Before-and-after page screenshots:
*** Begin section ***
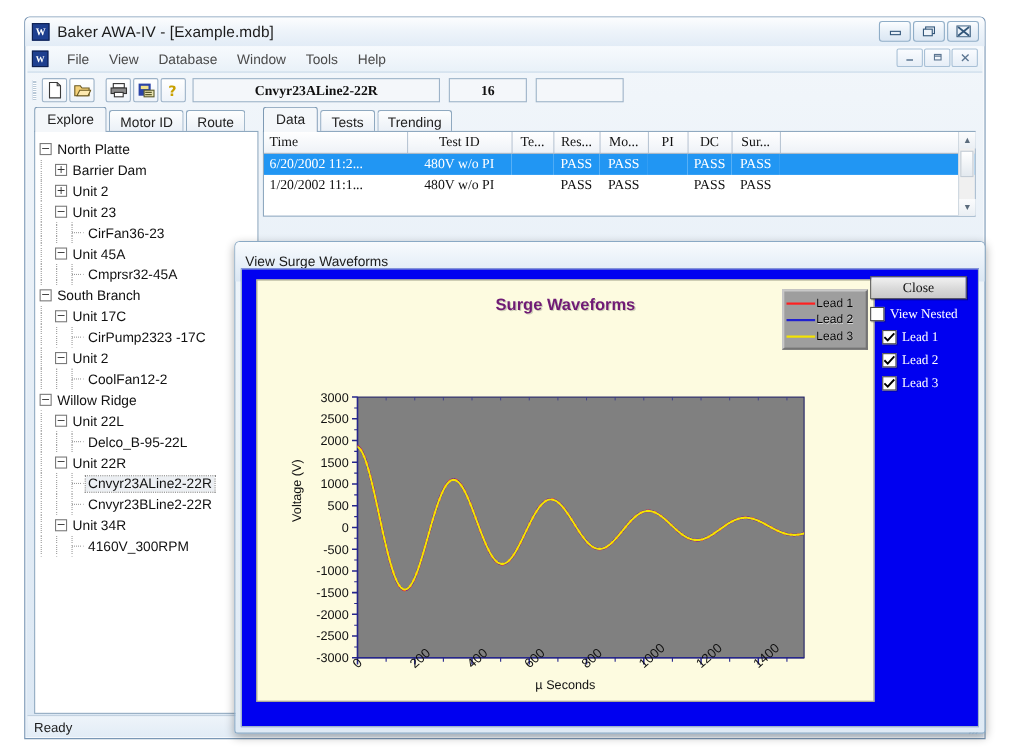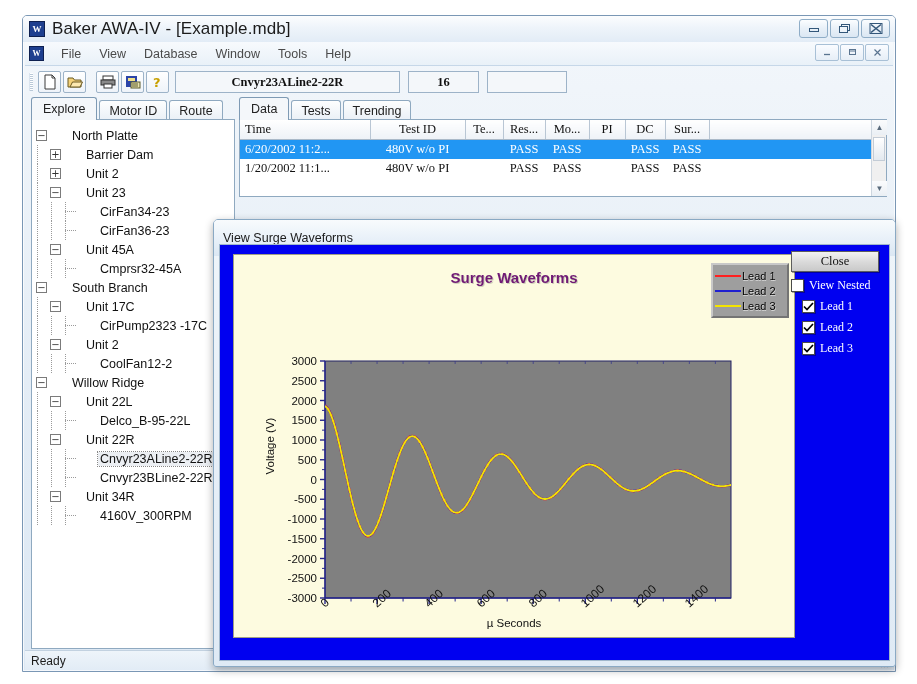"Baker AWA-IV - [Example.mdb]" #app-title { font-size: 17px -> 14px }
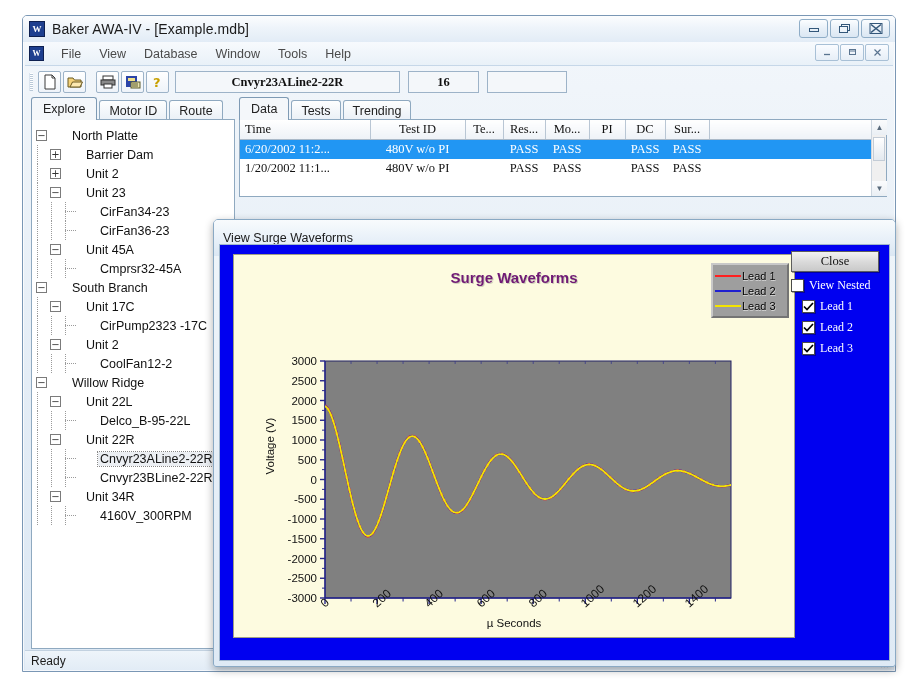"North Platte" .tnode .lbl { margin-left: 20px -> none }
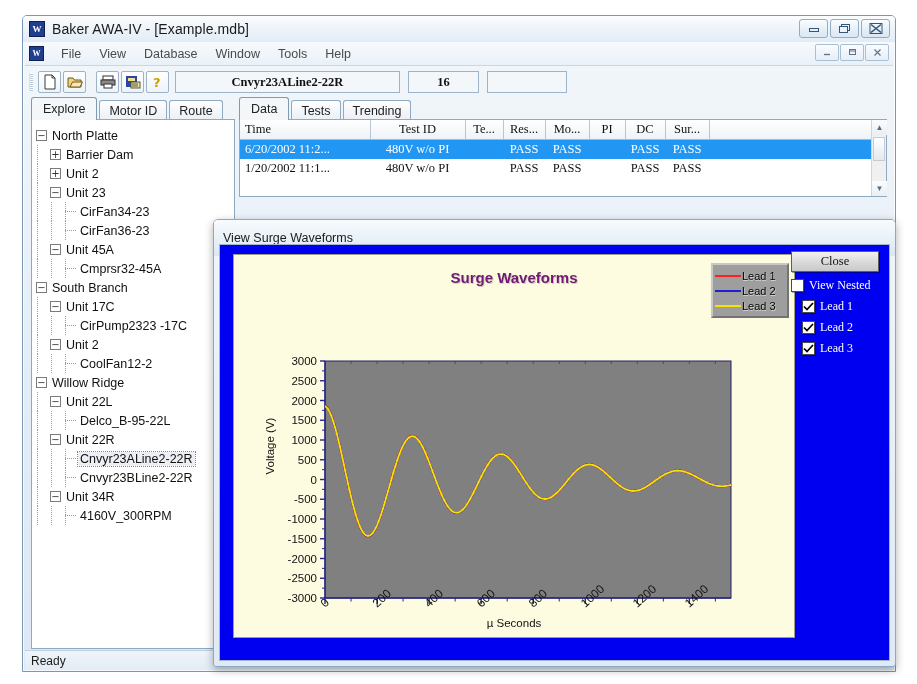"CirFan34-23" div.tnode { html: <div> <span></span> <span></span> <span></span> <span>CirFan34-23</span> </div> -> none }
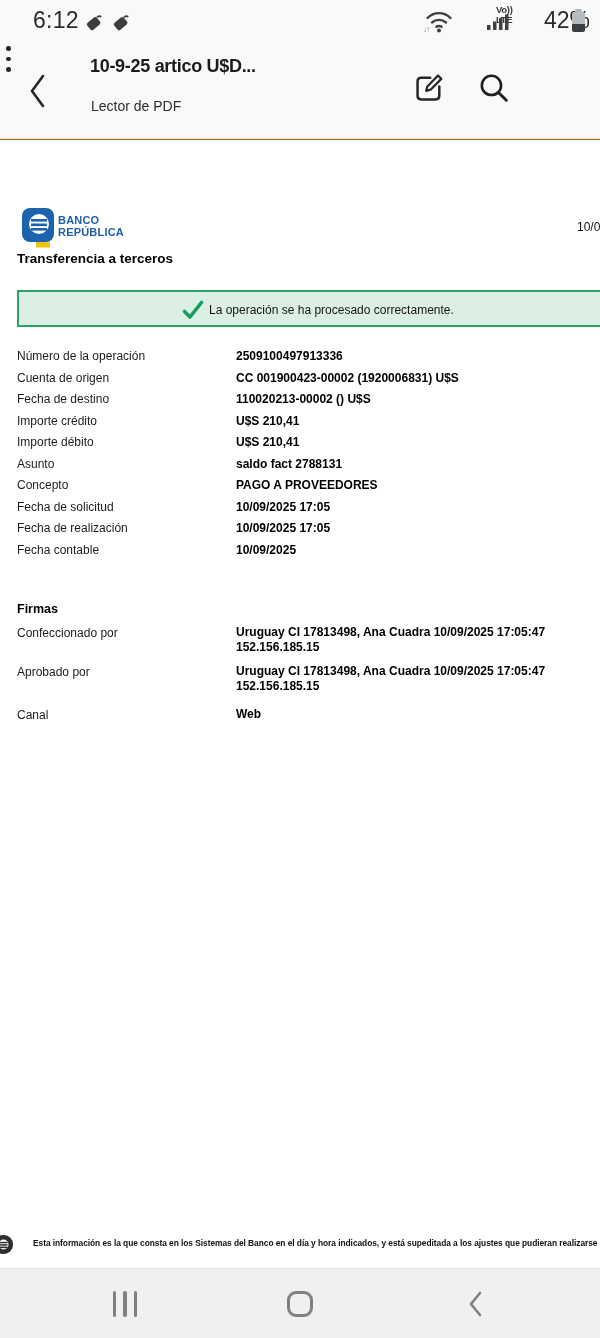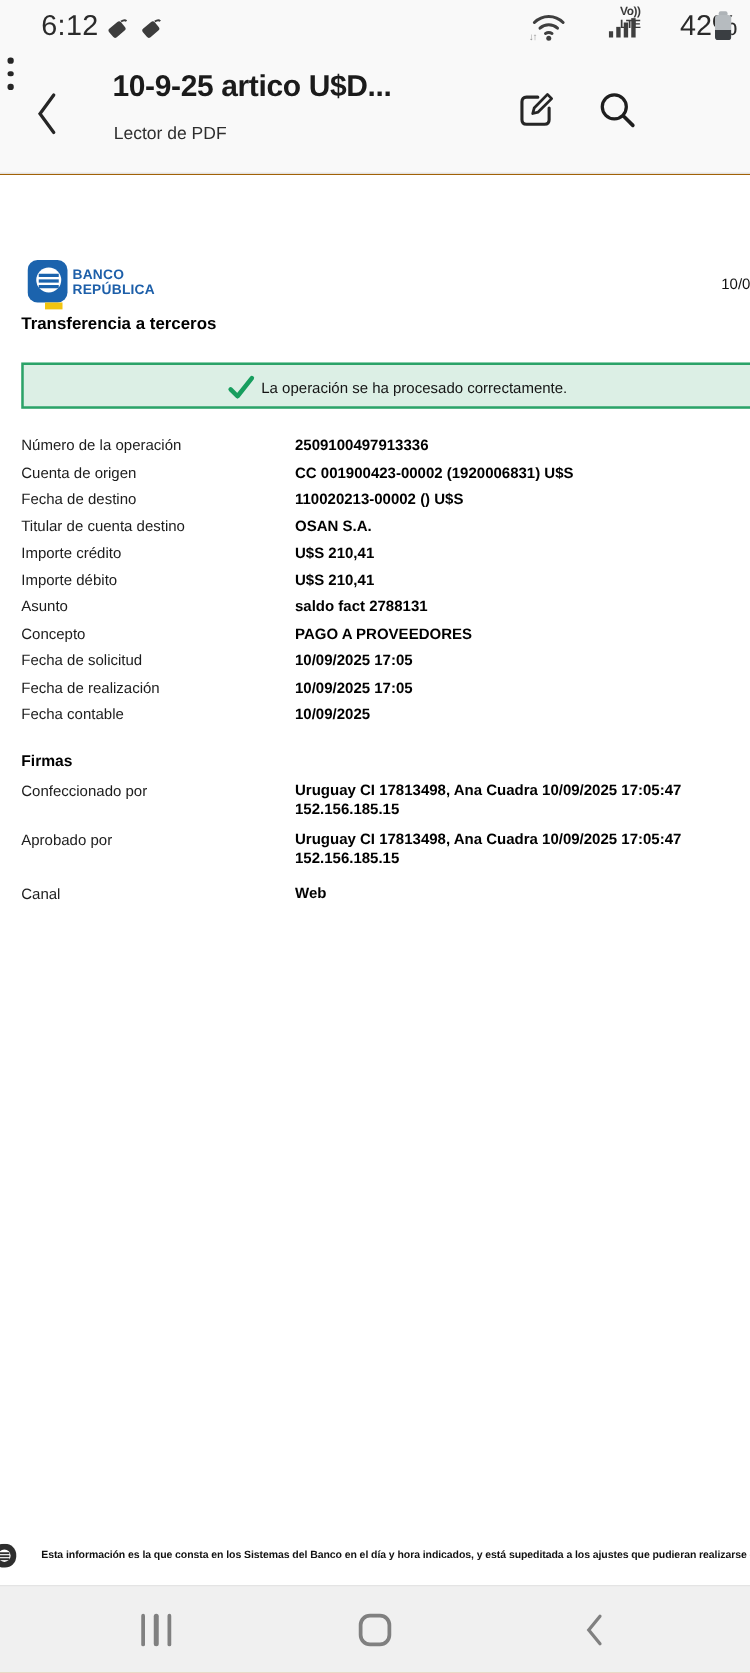"10-9-25 artico U$D..." .hdr-title { font-size: 24px -> 18px }
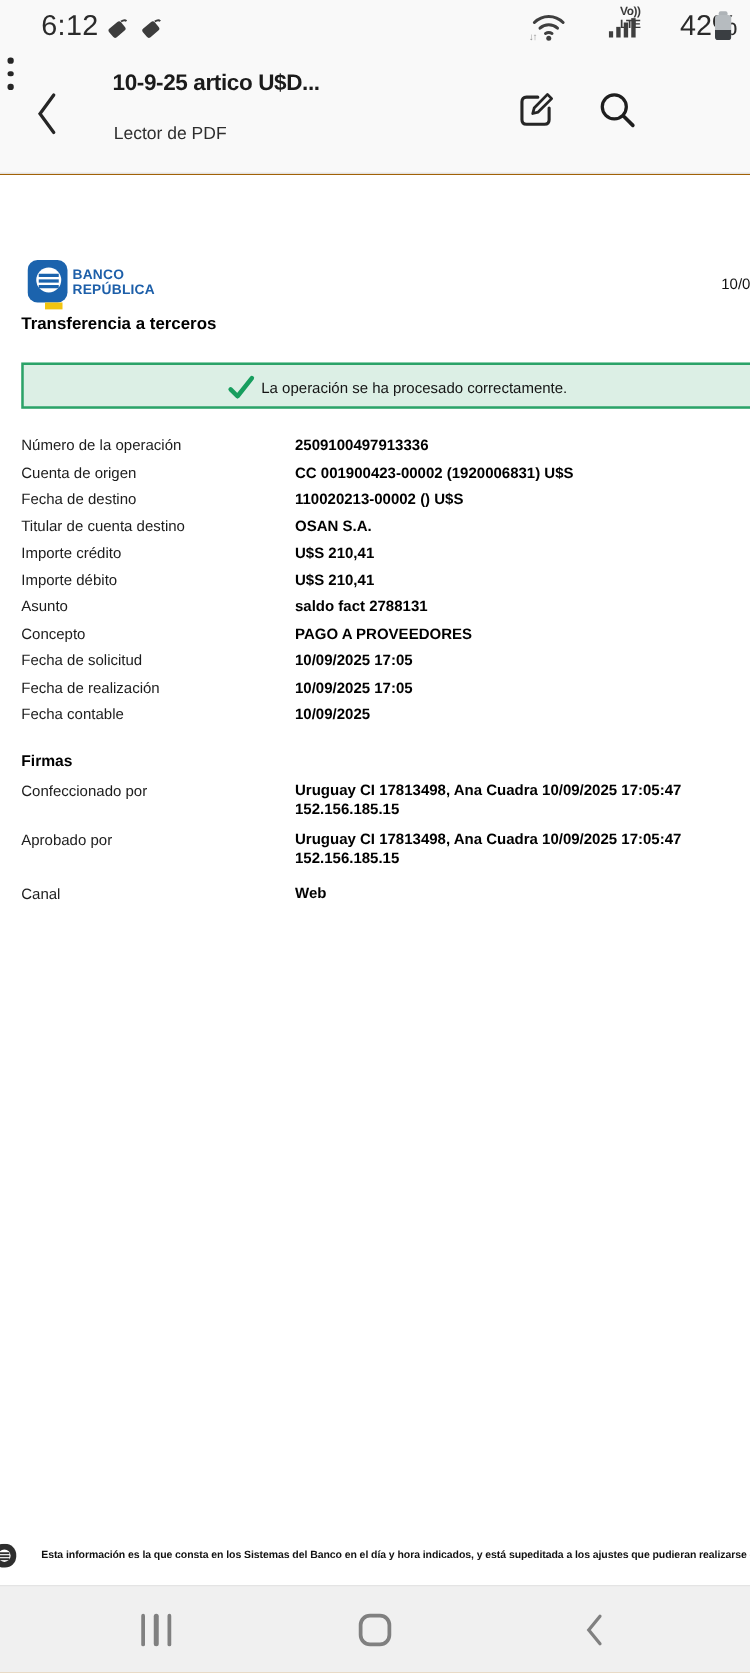"Titular de cuenta destino" div.drow { html: <div> <span>Titular de cuenta destino</span> <span>OSAN S.A.</span> </div> -> none }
*** End section ***
**Work instruction:**
Without the pictures, reproduce every line of the records above exactly.

**Output:**
"Baker AWA-IV - [Example.mdb]" #app-title { font-size: 17px -> 14px }
"North Platte" .tnode .lbl { margin-left: 20px -> none }
"CirFan34-23" div.tnode { html: <div> <span></span> <span></span> <span></span> <span>CirFan34-23</span> </div> -> none }
"10-9-25 artico U$D..." .hdr-title { font-size: 24px -> 18px }
"Titular de cuenta destino" div.drow { html: <div> <span>Titular de cuenta destino</span> <span>OSAN S.A.</span> </div> -> none }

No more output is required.